§ **Work request**
Please repeat every record below exactly as written, but leave out the pictures.

Entries provided START

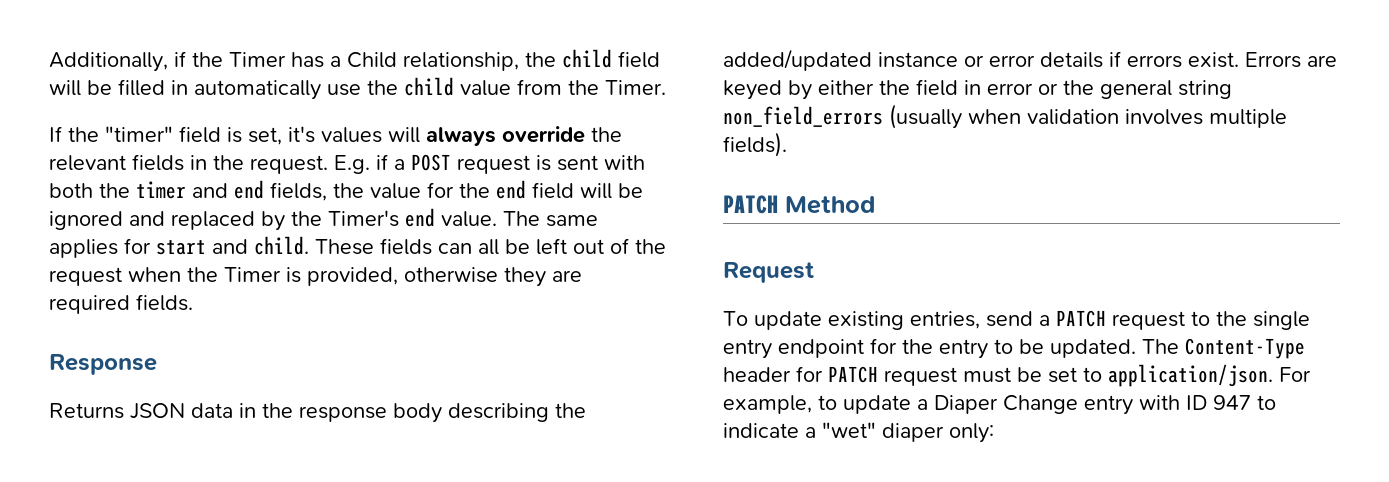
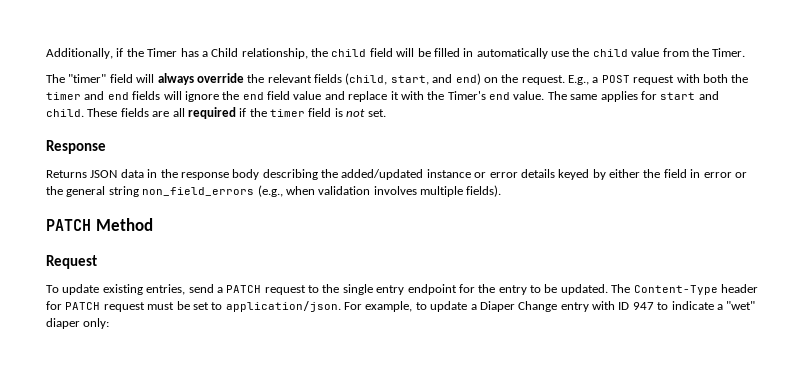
[49,126,382,145] If the "timer" field is set, it's values -> [46,74,133,83] The "timer" field
[190,154,388,174] in the request. E.g. if -> [345,73,589,85] (child, start, and end) on the request. E.g.,
[536,155,598,171] is sent -> (675, 80) none
[270,180,643,201] [49,211,285,231] fields, the value for the end field will be ignored and replaced by -> [132,91,424,102] fields will ignore the end field value and replace it with
[438,238,666,255] [49,267,582,287] [49,294,193,314] can all be left out of the request when the Timer is provided, otherwise they are required fields. -> [152,107,386,119] are all required if the timer field is not set.
[1109,51,1337,68] if errors exist. Errors are -> (555, 173) none
[889,104,962,129] (usually -> [257,185,283,197] (e.g.,

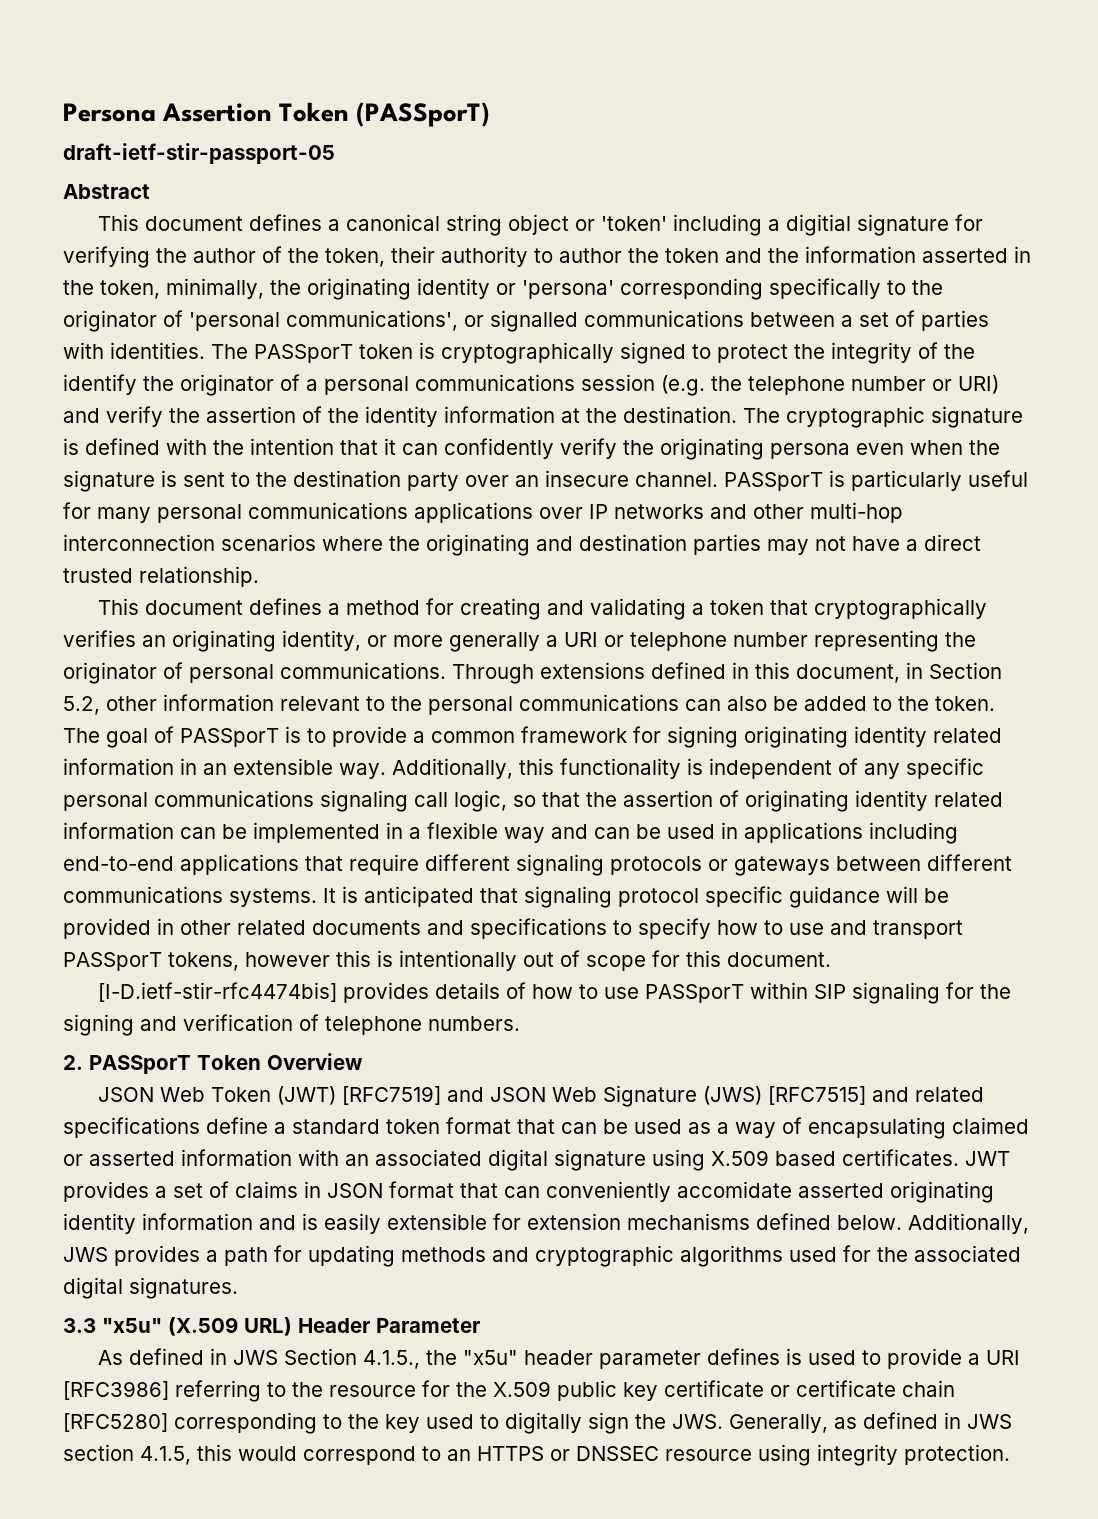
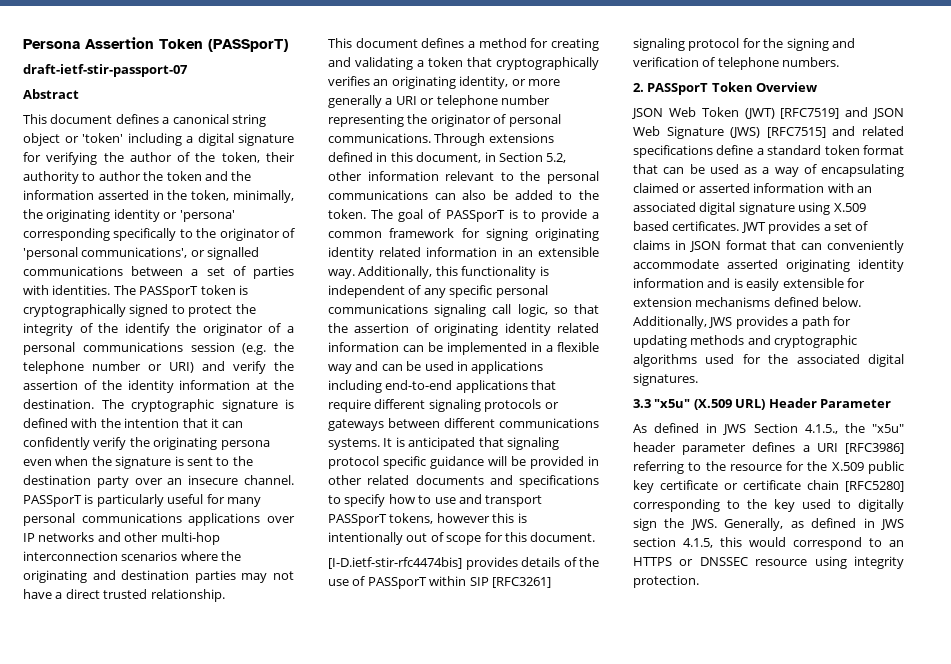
[63,143,335,164] draft-ietf-stir-passport-05 -> [23,64,188,77] draft-ietf-stir-passport-07
[786,214,852,236] digitial -> [197,133,234,146] digital
[532,982,941,1004] how to use PASSporT within SIP signaling -> [579,557,599,567] [328,576,551,589] [633,38,740,51] the use of PASSporT within SIP [RFC3261] signaling protocol
[677,1181,792,1198] accomidate -> [633,259,719,269] accommodate
[786,1348,963,1369] is used to provide -> (796, 447) none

Entries provided END

§ **Solution for this exercise**
[49,126,382,145] If the "timer" field is set, it's values -> [46,74,133,83] The "timer" field
[190,154,388,174] in the request. E.g. if -> [345,73,589,85] (child, start, and end) on the request. E.g.,
[536,155,598,171] is sent -> (675, 80) none
[270,180,643,201] [49,211,285,231] fields, the value for the end field will be ignored and replaced by -> [132,91,424,102] fields will ignore the end field value and replace it with
[438,238,666,255] [49,267,582,287] [49,294,193,314] can all be left out of the request when the Timer is provided, otherwise they are required fields. -> [152,107,386,119] are all required if the timer field is not set.
[1109,51,1337,68] if errors exist. Errors are -> (555, 173) none
[889,104,962,129] (usually -> [257,185,283,197] (e.g.,

[63,143,335,164] draft-ietf-stir-passport-05 -> [23,64,188,77] draft-ietf-stir-passport-07
[786,214,852,236] digitial -> [197,133,234,146] digital
[532,982,941,1004] how to use PASSporT within SIP signaling -> [579,557,599,567] [328,576,551,589] [633,38,740,51] the use of PASSporT within SIP [RFC3261] signaling protocol
[677,1181,792,1198] accomidate -> [633,259,719,269] accommodate
[786,1348,963,1369] is used to provide -> (796, 447) none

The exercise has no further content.